------ Data extract
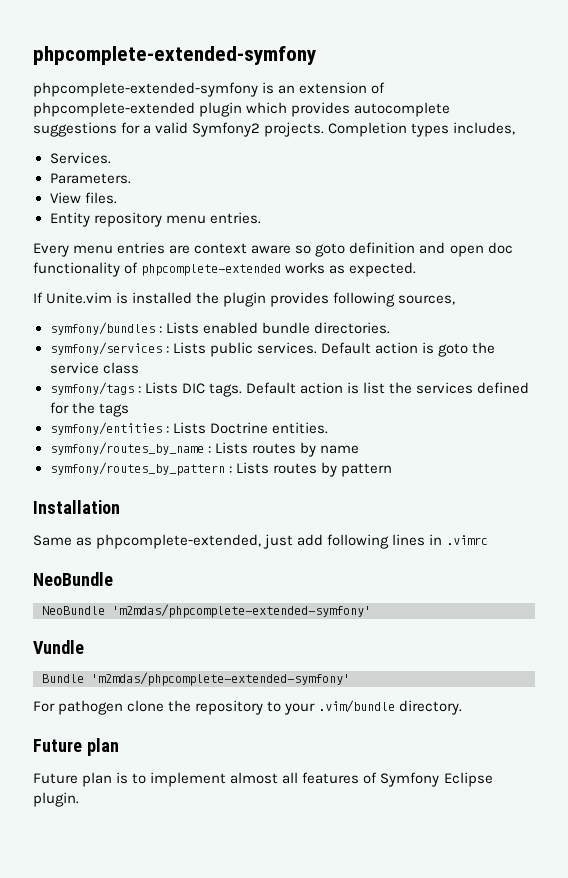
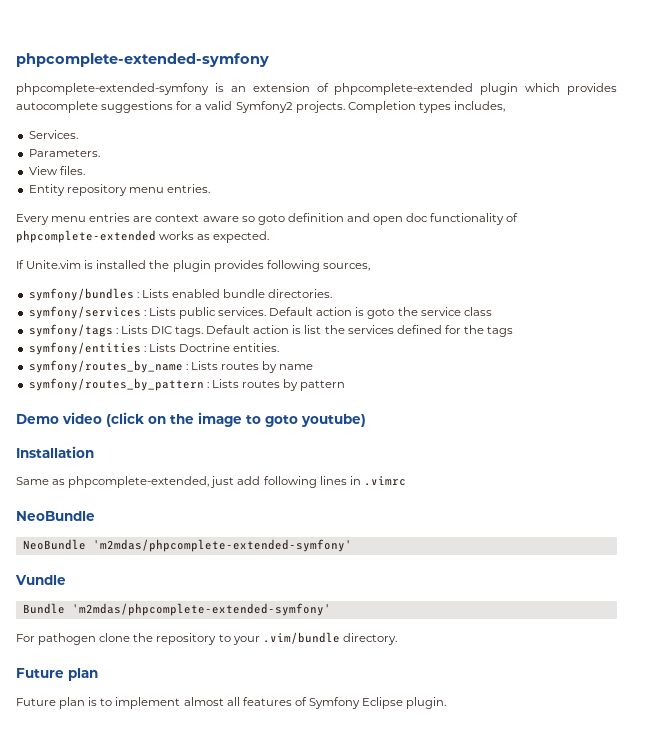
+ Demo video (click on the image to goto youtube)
------------
------ Data extract
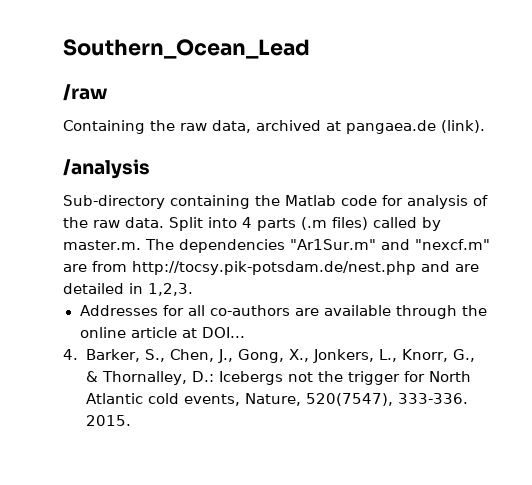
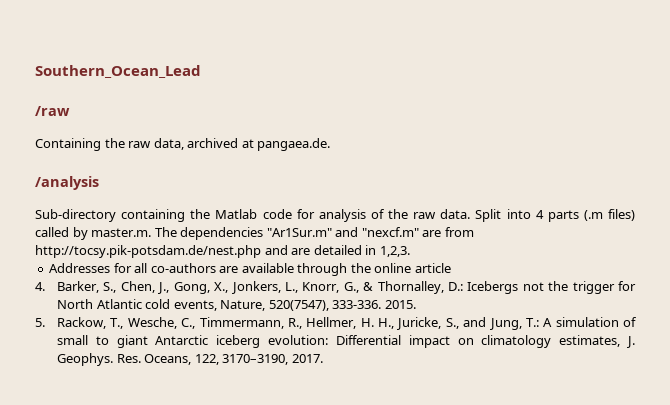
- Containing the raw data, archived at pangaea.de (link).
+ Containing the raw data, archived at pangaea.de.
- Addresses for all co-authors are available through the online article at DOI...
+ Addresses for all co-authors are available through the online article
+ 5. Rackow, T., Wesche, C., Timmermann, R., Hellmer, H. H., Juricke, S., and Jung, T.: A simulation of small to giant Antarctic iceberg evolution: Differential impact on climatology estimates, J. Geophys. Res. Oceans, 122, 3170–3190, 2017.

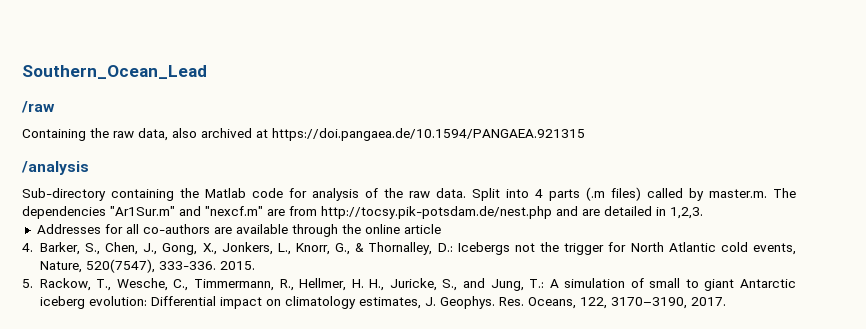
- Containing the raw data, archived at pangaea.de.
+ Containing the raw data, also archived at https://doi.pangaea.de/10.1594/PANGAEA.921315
------------
● **What is being asked**
Above are records with pictures. Reproduce exactly only the lines from the line with "- Containing the raw data, archived at pangaea.de (link)." through the line with "archived at https://doi.pangaea.de/10.1594/PANGAEA.921315", both ends included, and leave the pictures out.

● **Answer to the problem**
- Containing the raw data, archived at pangaea.de (link).
+ Containing the raw data, archived at pangaea.de.
- Addresses for all co-authors are available through the online article at DOI...
+ Addresses for all co-authors are available through the online article
+ 5. Rackow, T., Wesche, C., Timmermann, R., Hellmer, H. H., Juricke, S., and Jung, T.: A simulation of small to giant Antarctic iceberg evolution: Differential impact on climatology estimates, J. Geophys. Res. Oceans, 122, 3170–3190, 2017.

- Containing the raw data, archived at pangaea.de.
+ Containing the raw data, also archived at https://doi.pangaea.de/10.1594/PANGAEA.921315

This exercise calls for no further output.